[[ RECORD SET, beginning ]]

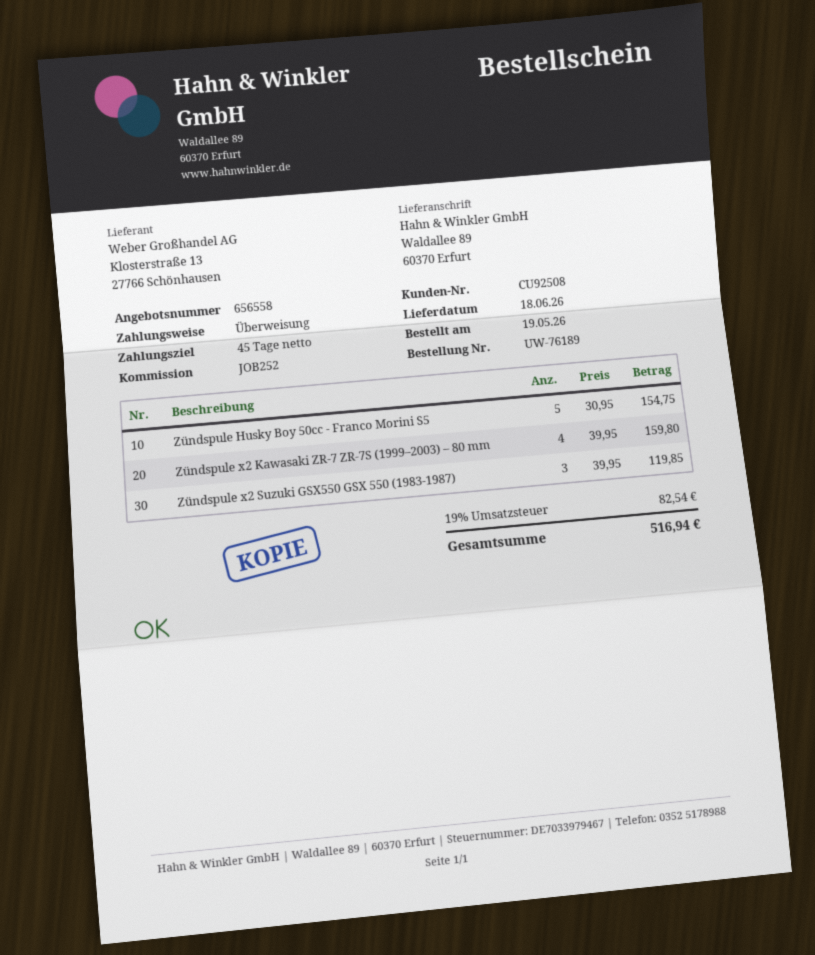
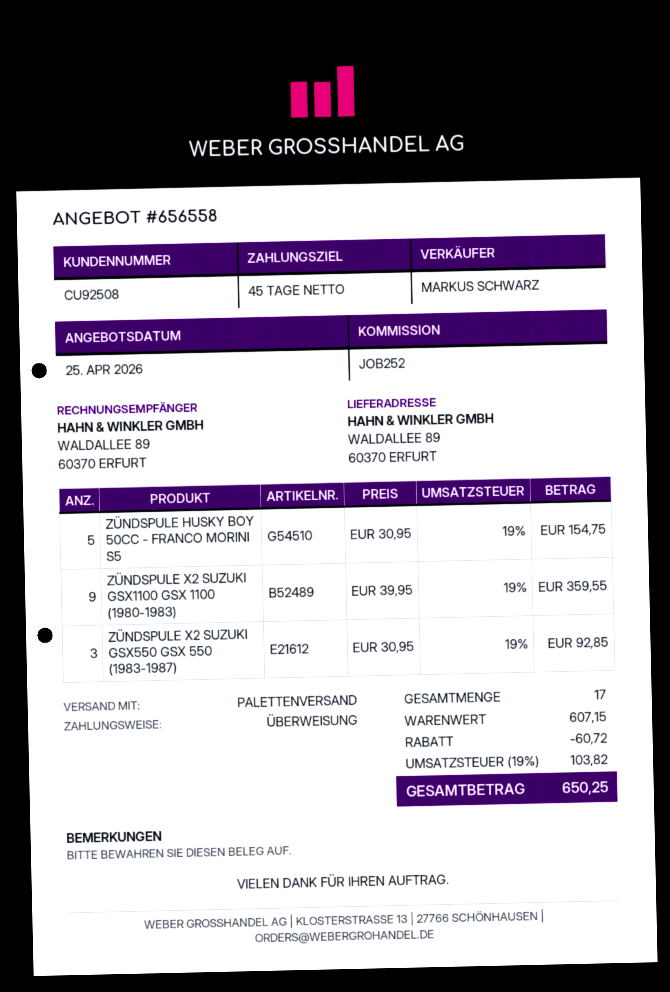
Zündspule x2 Kawasaki ZR-7 ZR-7S (1999–2003) – 80 mm: 4 x 39.95 = 159.80 -> none
Zündspule x2 Suzuki GSX550 GSX 550 (1983-1987): 3 x 39.95 = 119.85 -> 3 x 30.95 = 92.85
ZÜNDSPULE X2 SUZUKI GSX1100 GSX 1100 (1980-1983): none -> 9 x 39.95 = 359.55
discount: none -> 60.72
tax: 19% = 82.54 -> 19% = 103.82
total: 516.94 -> 650.25

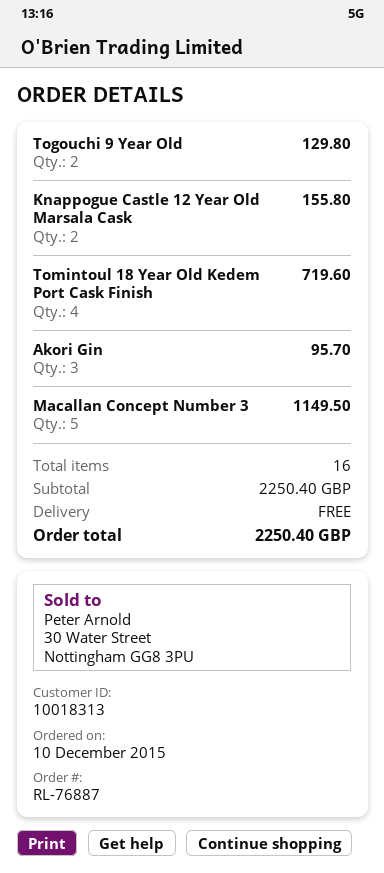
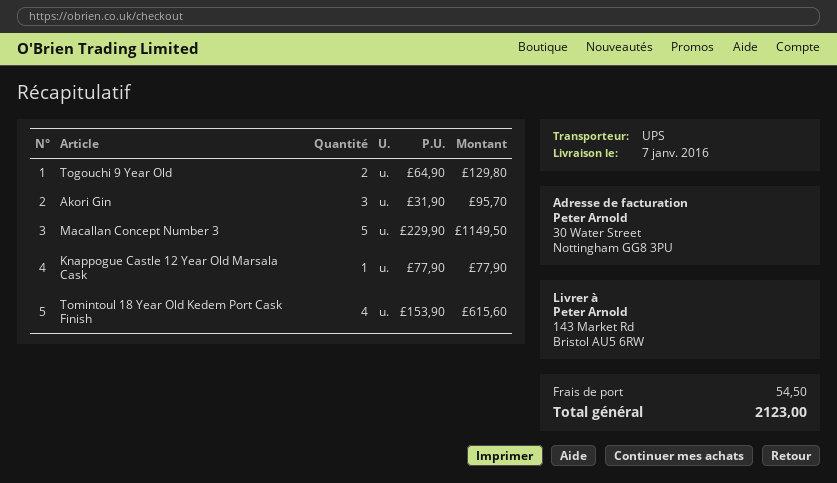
Knappogue Castle 12 Year Old Marsala Cask: 2 for 155.80 -> 1 for 77.90
Tomintoul 18 Year Old Kedem Port Cask Finish: 4 for 719.60 -> 4 for 615.60
shipping: 0.00 -> 54.50
total: 2250.40 -> 2123.00

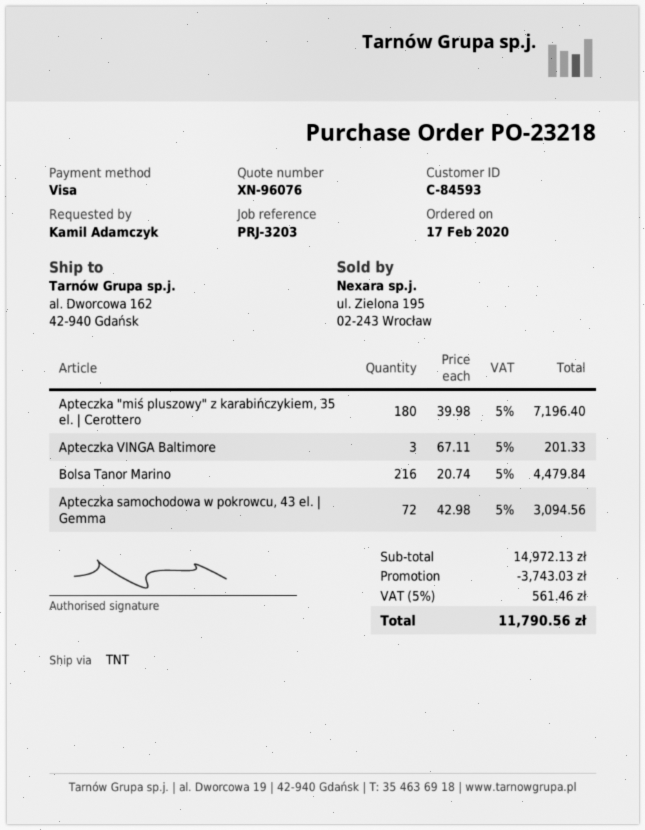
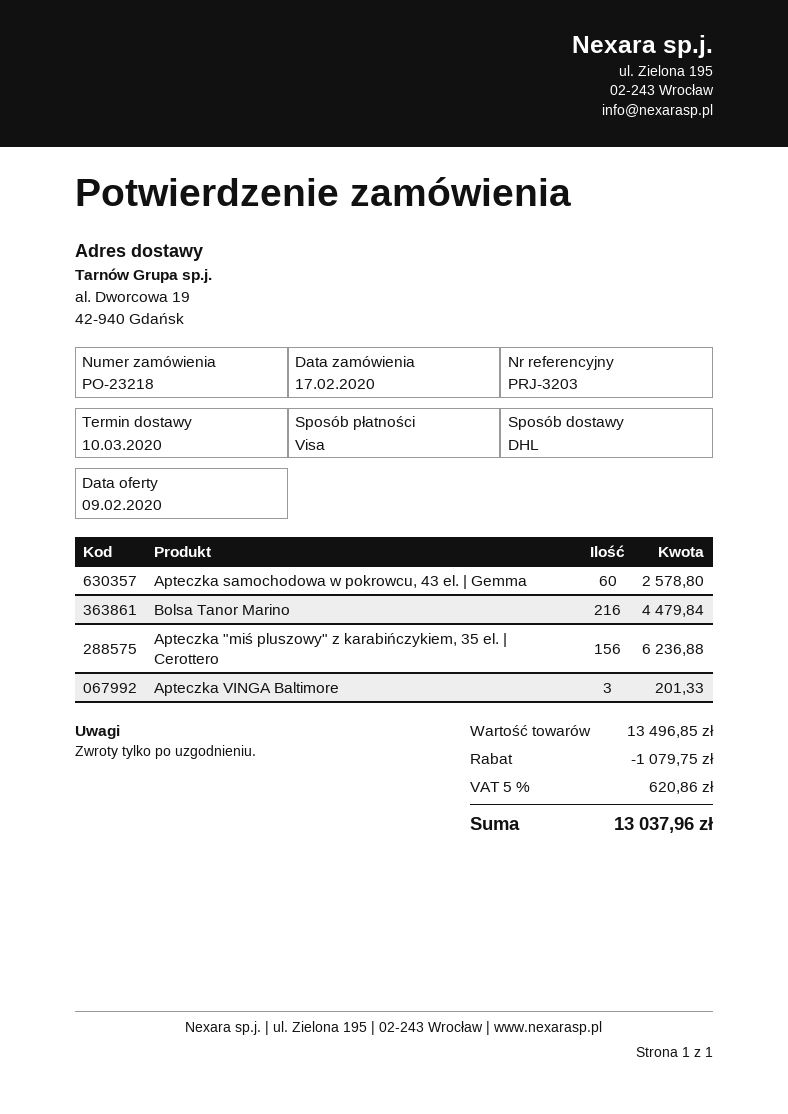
shipping method: TNT -> DHL
ship to: al. Dworcowa 162, 42-940 Gdańsk -> al. Dworcowa 19, 42-940 Gdańsk
Apteczka "miś pluszowy" z karabińczykiem, 35 el. | Cerottero: 180 for 7196.40 -> 156 for 6236.88
Apteczka samochodowa w pokrowcu, 43 el. | Gemma: 72 for 3094.56 -> 60 for 2578.80
subtotal: 14972.13 -> 13496.85
discount: 3743.03 -> 1079.75
tax: 5% = 561.46 -> 5% = 620.86
total: 11790.56 -> 13037.96

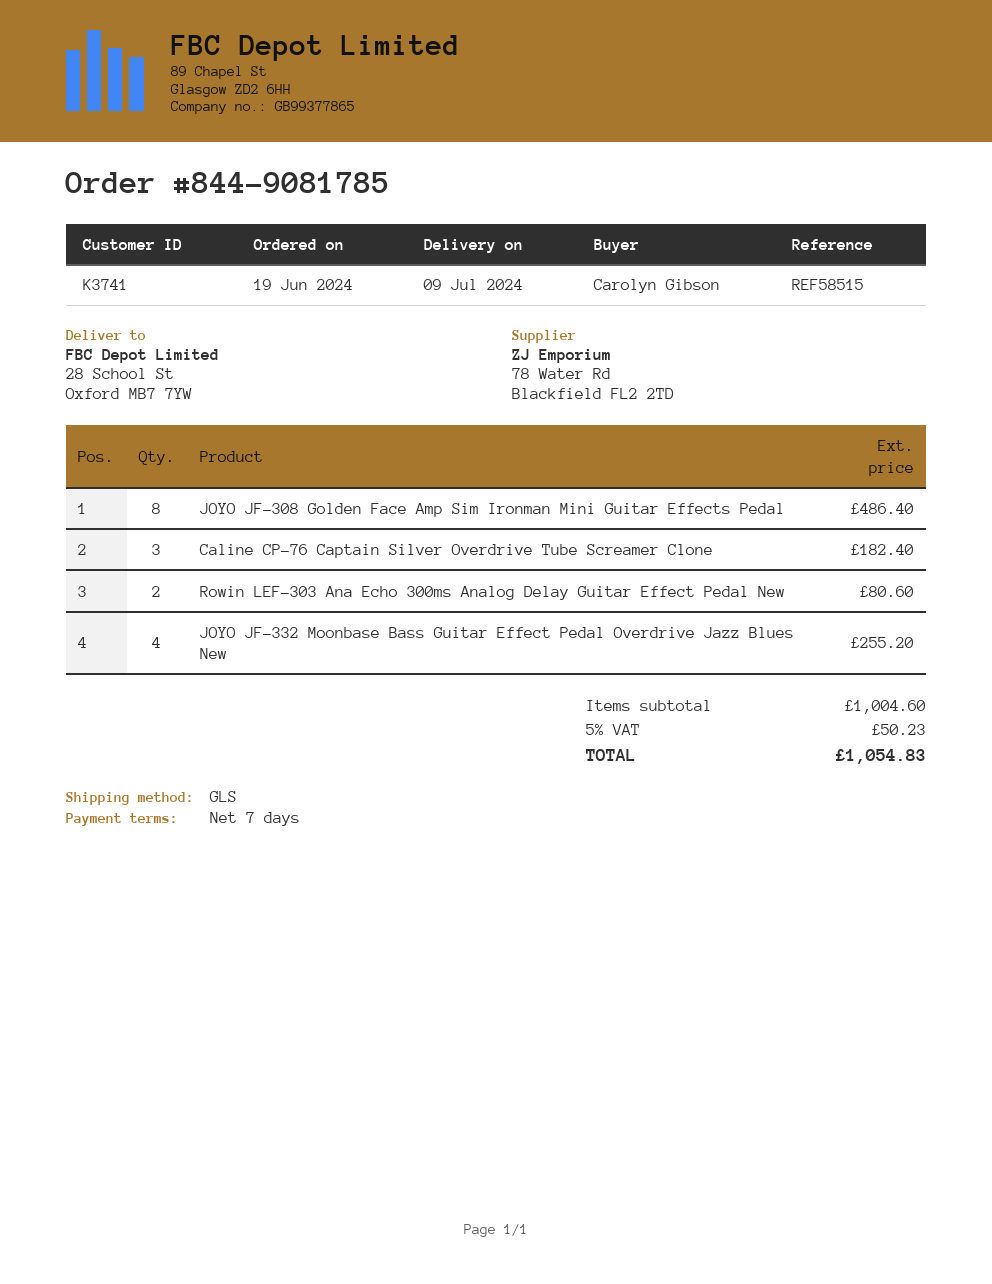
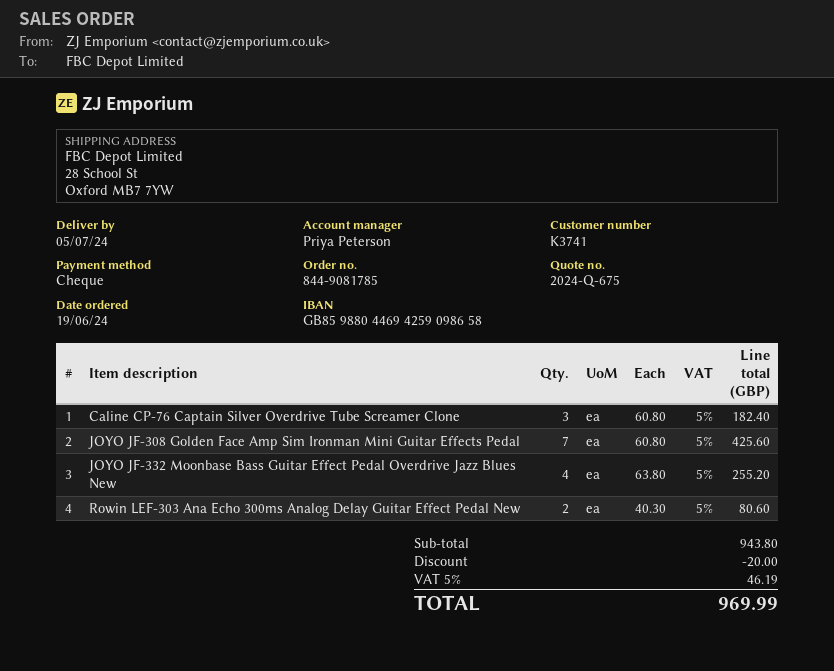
delivery date: 2024-07-09 -> 2024-07-05
JOYO JF-308 Golden Face Amp Sim Ironman Mini Guitar Effects Pedal: 8 for 486.40 -> 7 for 425.60
subtotal: 1004.60 -> 943.80
discount: none -> 20.00
tax: 5% = 50.23 -> 5% = 46.19
total: 1054.83 -> 969.99

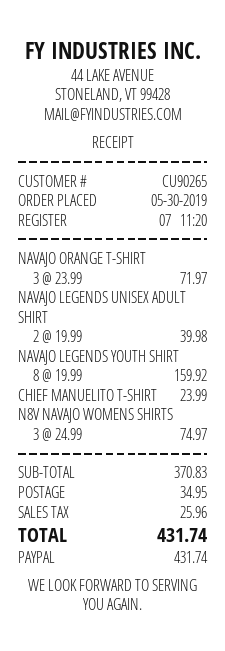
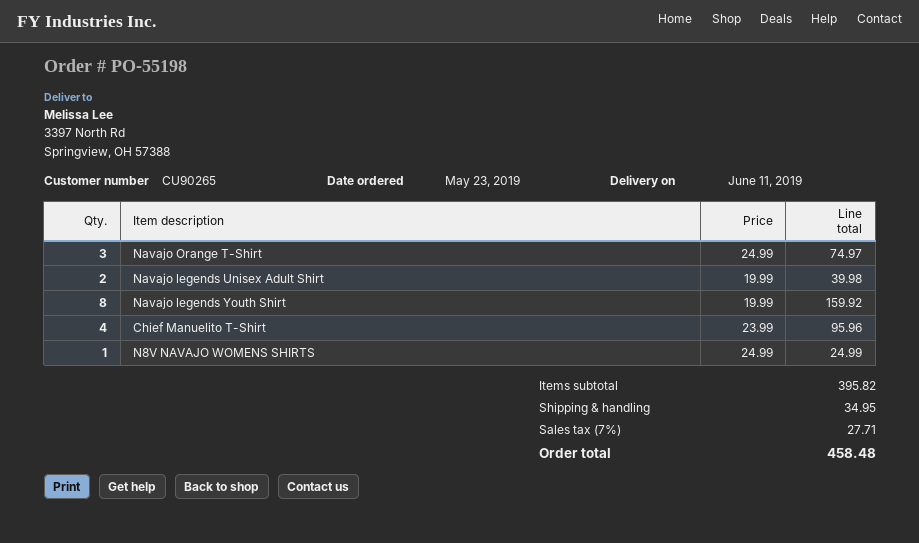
order date: 2019-05-30 -> 2019-05-23
NAVAJO ORANGE T-SHIRT: 3 x 23.99 = 71.97 -> 3 x 24.99 = 74.97
CHIEF MANUELITO T-SHIRT: 1 x 23.99 = 23.99 -> 4 x 23.99 = 95.96
N8V NAVAJO WOMENS SHIRTS: 3 x 24.99 = 74.97 -> 1 x 24.99 = 24.99
subtotal: 370.83 -> 395.82
tax: 25.96 -> 27.71
total: 431.74 -> 458.48

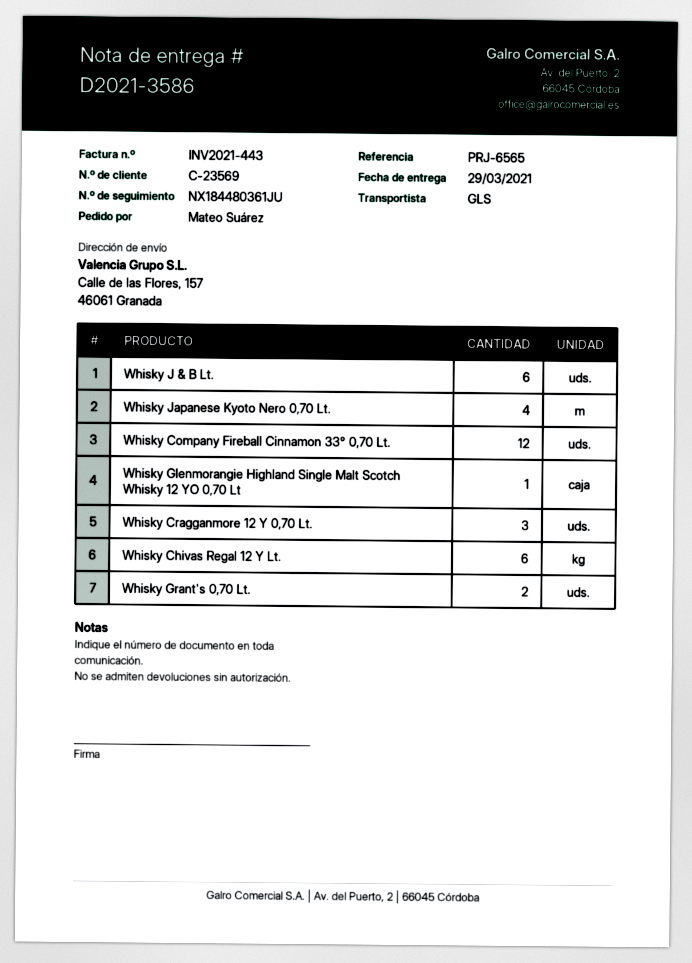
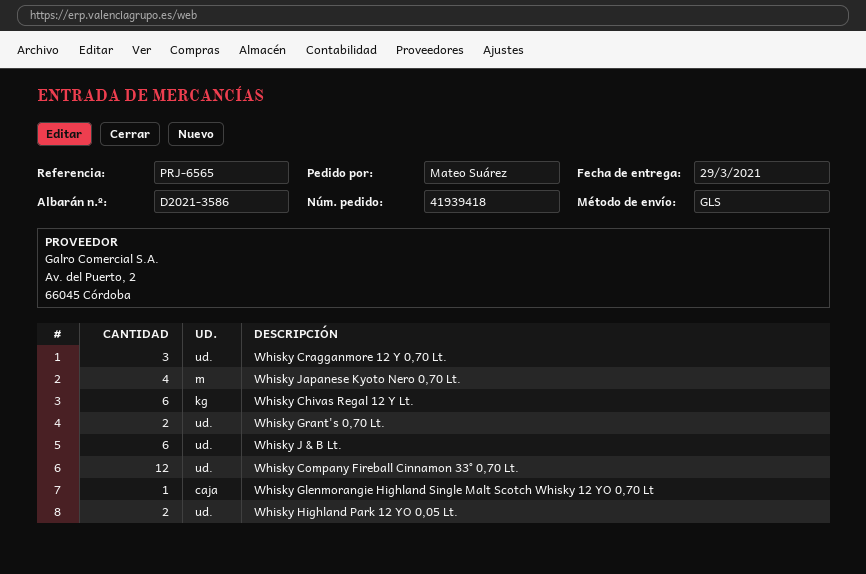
Whisky Highland Park 12 YO 0,05 Lt.: none -> 2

[[ RECORD SET, end ]]

### WORK REQUIRED
Transcribe exactly the span of lines from the line holding "156 for 6236.88" through the last line above, both included. Pictures stay out.

### WRITTEN REPLY
Apteczka "miś pluszowy" z karabińczykiem, 35 el. | Cerottero: 180 for 7196.40 -> 156 for 6236.88
Apteczka samochodowa w pokrowcu, 43 el. | Gemma: 72 for 3094.56 -> 60 for 2578.80
subtotal: 14972.13 -> 13496.85
discount: 3743.03 -> 1079.75
tax: 5% = 561.46 -> 5% = 620.86
total: 11790.56 -> 13037.96

delivery date: 2024-07-09 -> 2024-07-05
JOYO JF-308 Golden Face Amp Sim Ironman Mini Guitar Effects Pedal: 8 for 486.40 -> 7 for 425.60
subtotal: 1004.60 -> 943.80
discount: none -> 20.00
tax: 5% = 50.23 -> 5% = 46.19
total: 1054.83 -> 969.99

order date: 2019-05-30 -> 2019-05-23
NAVAJO ORANGE T-SHIRT: 3 x 23.99 = 71.97 -> 3 x 24.99 = 74.97
CHIEF MANUELITO T-SHIRT: 1 x 23.99 = 23.99 -> 4 x 23.99 = 95.96
N8V NAVAJO WOMENS SHIRTS: 3 x 24.99 = 74.97 -> 1 x 24.99 = 24.99
subtotal: 370.83 -> 395.82
tax: 25.96 -> 27.71
total: 431.74 -> 458.48

Whisky Highland Park 12 YO 0,05 Lt.: none -> 2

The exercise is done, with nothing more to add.